So no sooner had I spoken about getting back on track, with my new job and all, it is announced the place is closing! Typical really. And while I was initially rather upset about it all, I’m beginning to try see the positive. Which for someone who is naturally pessimistic and slightly cynical like me is a major achievement.
This wasn’t just something that happened out of the blue, it was expected for quite a while but at the same time it happened pretty quickly. At first I was gutted for myself, after all my fears of getting a job, my indecisiveness of whether I wanted to work in the field I studied in college and finally conquering all this, it feels like fate has decided to be cruel to me. This job, while temporary, would give me experience for my CV, build my confidence and allow me to save to go travelling, something I’ve been really wanting to do since sitting my final exam almost a whole year ago (was it really that long?!). Then I felt even worse for everyone else at work, people who have worked there all their lives, people who had bigger problems that me, families, mortgages, real responsibilities.

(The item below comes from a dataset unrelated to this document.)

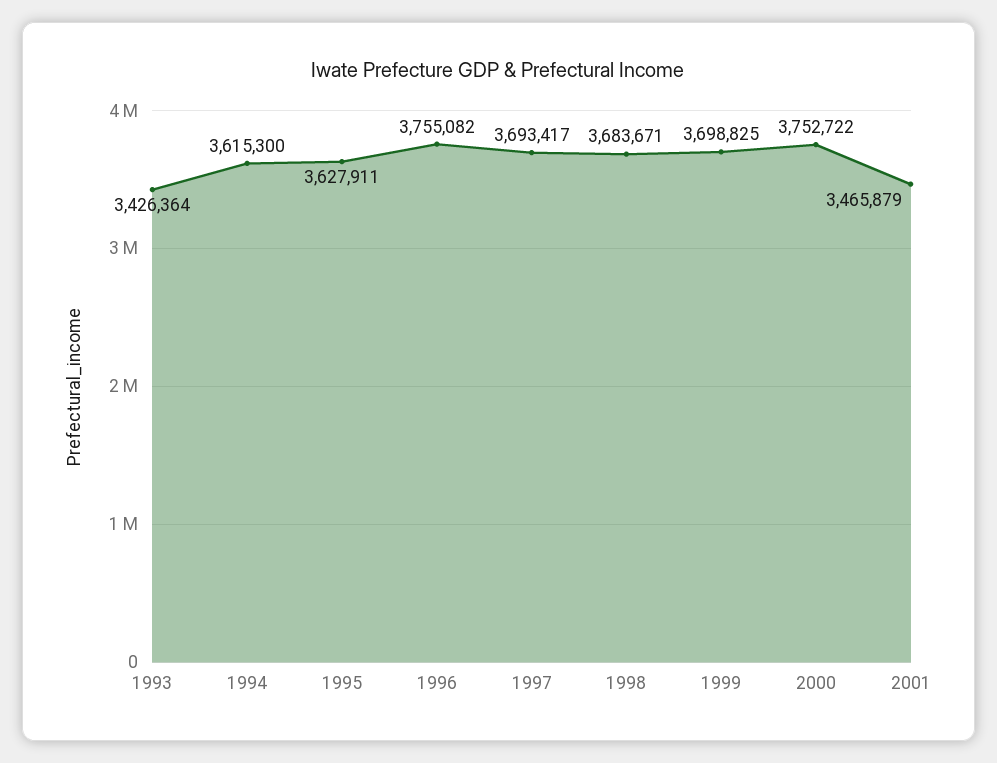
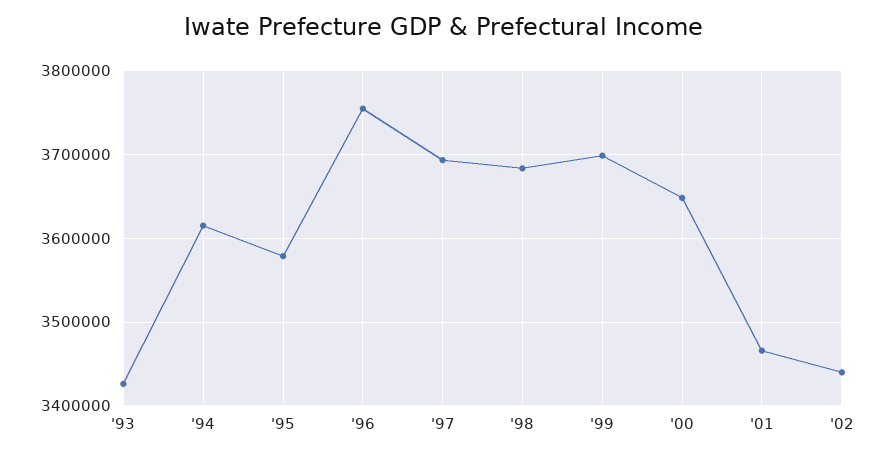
1995: 3627911 -> 3580000
2000: 3752722 -> 3650000
'02: none -> 3440000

While it all seems quite bleak, there is some positive. At least I think there is. I was so scared to get a job, the longer time went on without one, the more and more afraid I got. I don’t know why really, I’ve always enjoyed working. I was just really nervous and anxious about everything after I left college. I’ve now proven to myself that I can get a job and be good at it, that it isn’t all that scary. I’ve got loads of practice driving in a city as well, something I had never done before starting this job and something I was just as scared of doing. And yet now I do it every day. And the world isn’t going anywhere, it’ll still be there for me to travel and see for many many years to come. And who knows, I might be there long enough for me to save some money and go travelling after all!